Segment Start: Dataset extract
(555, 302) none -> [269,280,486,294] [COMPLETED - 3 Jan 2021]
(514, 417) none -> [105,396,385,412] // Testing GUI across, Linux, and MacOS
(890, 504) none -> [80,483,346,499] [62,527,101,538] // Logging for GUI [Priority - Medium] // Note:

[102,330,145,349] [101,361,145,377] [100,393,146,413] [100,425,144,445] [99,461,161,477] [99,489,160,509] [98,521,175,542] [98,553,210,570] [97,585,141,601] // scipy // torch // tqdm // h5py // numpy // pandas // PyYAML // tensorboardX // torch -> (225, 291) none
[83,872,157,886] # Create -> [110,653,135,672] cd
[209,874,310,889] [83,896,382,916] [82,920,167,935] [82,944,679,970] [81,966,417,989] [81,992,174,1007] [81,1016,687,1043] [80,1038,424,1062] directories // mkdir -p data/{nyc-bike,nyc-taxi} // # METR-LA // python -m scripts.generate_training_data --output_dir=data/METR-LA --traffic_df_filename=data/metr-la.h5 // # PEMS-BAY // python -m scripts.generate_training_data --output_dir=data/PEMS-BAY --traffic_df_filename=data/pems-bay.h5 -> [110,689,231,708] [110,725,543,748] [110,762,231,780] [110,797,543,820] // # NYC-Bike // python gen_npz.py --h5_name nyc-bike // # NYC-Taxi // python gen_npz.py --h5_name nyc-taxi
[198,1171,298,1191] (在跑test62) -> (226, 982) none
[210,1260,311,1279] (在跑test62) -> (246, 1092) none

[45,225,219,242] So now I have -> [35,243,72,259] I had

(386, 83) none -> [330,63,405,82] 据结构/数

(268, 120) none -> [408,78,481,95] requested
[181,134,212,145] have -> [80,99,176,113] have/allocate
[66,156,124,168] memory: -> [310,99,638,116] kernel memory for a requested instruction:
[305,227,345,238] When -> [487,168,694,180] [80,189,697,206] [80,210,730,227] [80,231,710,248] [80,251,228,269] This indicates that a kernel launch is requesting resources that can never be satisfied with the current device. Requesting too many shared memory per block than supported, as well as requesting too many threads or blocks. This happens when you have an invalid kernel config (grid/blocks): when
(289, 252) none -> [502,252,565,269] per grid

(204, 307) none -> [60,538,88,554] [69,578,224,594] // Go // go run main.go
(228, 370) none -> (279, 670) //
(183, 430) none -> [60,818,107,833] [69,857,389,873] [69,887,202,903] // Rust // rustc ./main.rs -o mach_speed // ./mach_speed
Segment End: Dataset extract
Within the data above, the lines from the one with "[83,872,157,886] # Create" to the one with "[45,225,219,242] So now" must be repeated exactly; no other line belongs in the answer.

**Exercise answer:**
[83,872,157,886] # Create -> [110,653,135,672] cd
[209,874,310,889] [83,896,382,916] [82,920,167,935] [82,944,679,970] [81,966,417,989] [81,992,174,1007] [81,1016,687,1043] [80,1038,424,1062] directories // mkdir -p data/{nyc-bike,nyc-taxi} // # METR-LA // python -m scripts.generate_training_data --output_dir=data/METR-LA --traffic_df_filename=data/metr-la.h5 // # PEMS-BAY // python -m scripts.generate_training_data --output_dir=data/PEMS-BAY --traffic_df_filename=data/pems-bay.h5 -> [110,689,231,708] [110,725,543,748] [110,762,231,780] [110,797,543,820] // # NYC-Bike // python gen_npz.py --h5_name nyc-bike // # NYC-Taxi // python gen_npz.py --h5_name nyc-taxi
[198,1171,298,1191] (在跑test62) -> (226, 982) none
[210,1260,311,1279] (在跑test62) -> (246, 1092) none

[45,225,219,242] So now I have -> [35,243,72,259] I had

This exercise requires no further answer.